In recent years, the healthcare industry in Canada has been facing challenges related to its growing labour gap, with healthcare organizations finding it hard to meet the labour demands. This has become even more profound and apparent during the height of the COVID-19 pandemic, where healthcare workers have experienced a lot of toll on their physical and mental health.

In this article, we discuss the reasons and costs of the high turnover rate in the healthcare industry. We also discuss the strategies that healthcare employers can implement to boost employee morale and make them want to stay in their jobs.

Understanding What Turnover Is

A healthcare professional performing their daily duties.

Employee turnover refers to the rate, in a specific period, at which an employee leaves an organization and is replaced by a new hire. It can be calculated by dividing the number of separations by the average number of employees currently in the company at a specific timeframe. These separations may be voluntary terminations (resignation) or involuntary (lay-off or firing).

Typically, companies keep track of their turnover rate because it provides valuable insights into the health and functioning of their organization. Studying the trends of turnover helps an organization to understand why their staff members are leaving, which may be due to dwindling job satisfaction and employee morale, and also provides them insights into the effectiveness of their recruiting and onboarding strategies.

They also strive to keep their turnover rate at a minimum so they'll be able to retain their valuable employees while letting go of underperforming ones.

What Does It Mean to Have a High Employee Turnover?

While turnover inevitably happens in every organization or company, it may be a serious problem that managers should ponder when the rates are high. Having a high employee turnover means that a company experiences a consistently high rate of employees leaving their roles.

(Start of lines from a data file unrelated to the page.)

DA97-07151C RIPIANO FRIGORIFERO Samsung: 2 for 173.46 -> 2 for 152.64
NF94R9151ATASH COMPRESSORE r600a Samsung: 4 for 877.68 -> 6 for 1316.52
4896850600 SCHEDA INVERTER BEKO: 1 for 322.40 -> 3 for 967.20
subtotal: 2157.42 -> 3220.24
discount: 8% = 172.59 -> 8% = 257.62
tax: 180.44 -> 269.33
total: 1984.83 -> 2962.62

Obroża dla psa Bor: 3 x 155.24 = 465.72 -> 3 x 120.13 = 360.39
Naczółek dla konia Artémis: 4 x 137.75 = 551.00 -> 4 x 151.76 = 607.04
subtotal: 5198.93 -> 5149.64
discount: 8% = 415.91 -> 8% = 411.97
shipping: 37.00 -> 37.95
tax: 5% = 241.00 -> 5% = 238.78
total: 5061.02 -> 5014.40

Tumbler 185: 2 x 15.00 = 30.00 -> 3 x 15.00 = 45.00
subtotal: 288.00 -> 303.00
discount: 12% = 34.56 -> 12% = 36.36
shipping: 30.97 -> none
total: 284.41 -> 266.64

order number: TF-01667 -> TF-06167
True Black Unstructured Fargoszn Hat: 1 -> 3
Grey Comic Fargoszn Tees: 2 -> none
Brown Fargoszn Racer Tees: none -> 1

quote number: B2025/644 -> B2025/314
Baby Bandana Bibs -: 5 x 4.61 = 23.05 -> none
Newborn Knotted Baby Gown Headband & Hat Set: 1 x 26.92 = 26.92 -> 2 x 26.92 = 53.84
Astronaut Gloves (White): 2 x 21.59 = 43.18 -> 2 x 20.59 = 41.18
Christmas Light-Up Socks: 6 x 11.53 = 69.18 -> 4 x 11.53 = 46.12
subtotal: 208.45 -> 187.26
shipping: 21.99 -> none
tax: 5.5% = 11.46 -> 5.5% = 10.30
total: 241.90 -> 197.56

A high turnover rate is generally considered undesirable and can have negative effects on the company and its employees. It indicates a lack of employee satisfaction and stability within the organization. This can lead to various issues, such as increased costs for hiring and training new employees, decreased productivity and efficiency, and a loss of institutional knowledge. It can also impact employee morale and engagement, as well as the overall company culture and reputation.

What is the "Great Resignation" and What Does It Mean for the Healthcare Industry?

The "Great Resignation" is a phenomenon marked by a large number of employees leaving their jobs, which happens at an alarming rate. This may be due to a number of factors, which include an overall feeling of job dissatisfaction because of hostile work environments and being underpaid.

The health care industry, for instance, took a really great blow from this phenomenon, especially during the COVID-19 pandemic where healthcare providers experienced a significant increase in their workload and the need to take more overtime work, more severe health risks, and the need to strictly adhere to the rapidly evolving health protocols during the pandemic.

In fact, results of the 2023 Mercer Canadian Turnover Survey showed that the healthcare industry ranked third in the industries with the highest turnover rates.

Even more alarming is that, despite recapturing the staff members lost during the "Great Resignation," results from the 2023 NSI National Health Care Retention and RN Staffing Report showed that registered nurses (RN) are the most unwilling to return. The registered nurses even have a very high turnover rate that's comparable to the average, with those with less than two years of nursing tenure contributing the most to this high turnover rate.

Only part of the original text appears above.